Y acercándose al fuego, se apoyó en la alta verja de metal que lo protegía. Ese hall, en el que se quedó solo, era capricho favorito de su amigo el doctor, y el mismo Utterson hablaba de él como la habitación más agradable de Londres. Pero aquella noche sentía escalofríos que le helaban la sangre; la cara de Hyde persistía, obstinada, en su memoria; experimentaba, cosa rara en él, como una náusea y desgana por la vida; y en ese estado de ánimo le parecía ver algo amenazador en los reflejos trémulos del fuego sobre el pulimento de los muebles y en los inquietos saltos de las sombras proyectadas en el techo. Se sintió avergonzado por la tranquilidad que le produjo la vuelta de Poole para anunciarle que el doctor Jekyll había salido.
—He visto entrar a míster Hyde por la puerta de la antigua sala de disección. ¿Está eso bien, Poole, cuando no se halla en casa el doctor Jekyll?
—Perfectamente, míster Utterson. Míster Hyde tiene la llave.
—Al parecer, Poole, el amo tiene gran confianza en ese joven —prosiguió el otro, abstraído.
—Sí, señor, mucha. Todos tenemos orden de obedecerle.
—No creo haberme encontrado nunca aquí con míster Hyde, ¿verdad?

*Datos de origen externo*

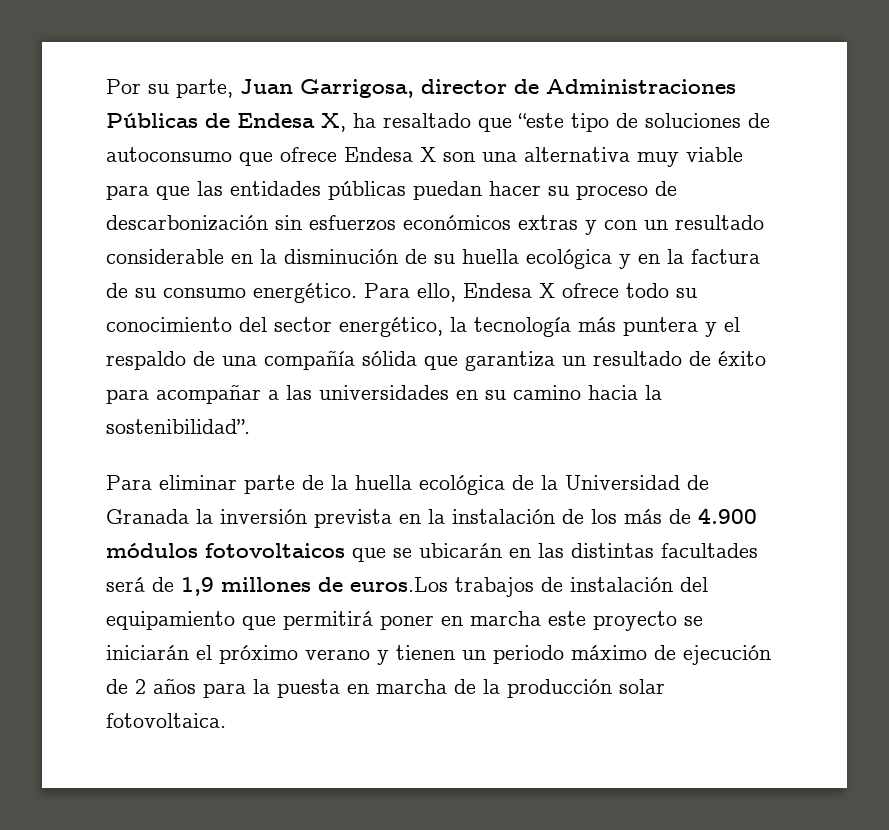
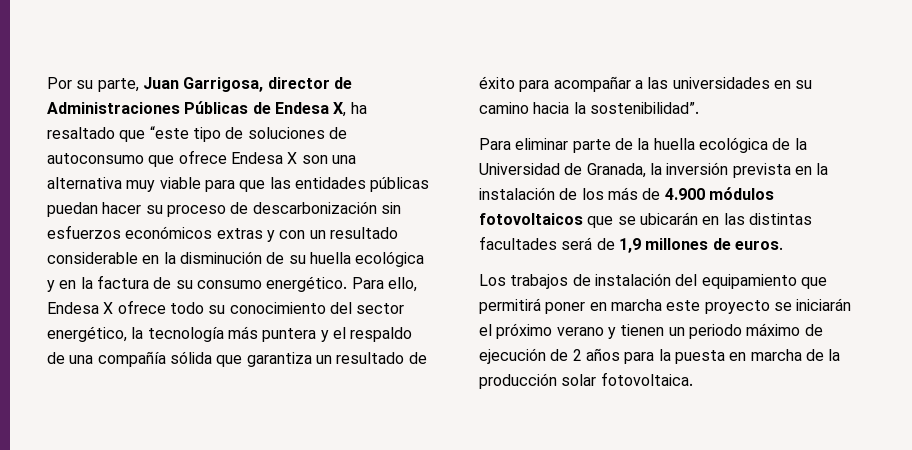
- Para eliminar parte de la huella ecológica de la Universidad de Granada la inversión prevista en la instalación de los más de 4.900 módulos fotovoltaicos que se ubicarán en las distintas facultades será de 1,9 millones de euros.Los trabajos de instalación del equipamiento que permitirá poner en marcha este proyecto se iniciarán el próximo verano y tienen un periodo máximo de ejecución de 2 años para la puesta en marcha de la producción solar fotovoltaica.
+ Para eliminar parte de la huella ecológica de la Universidad de Granada, la inversión prevista en la instalación de los más de 4.900 módulos fotovoltaicos que se ubicarán en las distintas facultades será de 1,9 millones de euros.
+ Los trabajos de instalación del equipamiento que permitirá poner en marcha este proyecto se iniciarán el próximo verano y tienen un periodo máximo de ejecución de 2 años para la puesta en marcha de la producción solar fotovoltaica.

—Pues, no, señor. No «come» aquí nunca —replicó el mayordomo—. A decir verdad, por esta parte de la casa lo vemos muy poco; casi siempre entra y sale por el laboratorio.
—Buenas noches, Poole.
—Buenas noches, míster Utterson.
Y el abogado echó a andar hacia su casa con el corazón oprimido. «¡Pobre Henry Jekyll! —pensaba—; ¡me temo que anda en malos asuntos! Era alocado en su mocedad; cierto es que ya hace mucho tiempo de eso, pero en la ley de Dios no existe el capítulo de las prescripciones. ¡Ay!, eso debe de ser: el espectro de algún viejo pecado, el cáncer de alguna vergüenza oculta, el castigo que llega pede claudo, cuando la memoria ha olvidado ya, y nuestra propia indulgencia ha perdonado, la falta». Y alarmado por esta idea, se puso a rumiar su propio pasado, palpando en la oscuridad de los recovecos de su memoria, con el temor de que saliera a luz inesperadamente alguna antigua iniquidad. Su pasado puede decirse que estaba limpio; pocos eran los que podían leer los archivos de sus vidas con menos aprensión; y, sin embargo, se sentía humillado por las muchas cosas malas que había hecho, y volvía a elevarse después a un estado de serena y temerosa gratitud por las muchas que había estado a punto de hacer y, al fin, evitado. Volviendo entonces al tema anterior, vislumbró un destello de esperanza. «Este caballero Hyde —pensó—, si se le estudiase, tiene que tener secretos de su propia cosecha, secretos negros, que, comparados con ellos, los peores del pobre Jekyll serían como rayos de sol. Las cosas no pueden seguir así. Me da frío pensar en ese engendro deslizándose como un ladrón hasta la cama de Harry. ¡Pobre Harry, qué despertar! Y el peligro que hay en ello; porque si este Hyde sospecha la existencia del testamento, puede entrarle impaciencia por heredar. Sí; tengo que arrimar el hombro al carro... si Jekyll me deja —añadió—, si Jekyll quiere dejarme». Porque una vez más veía en su imaginación, claras y transparentes, las extrañas cláusulas del testamento.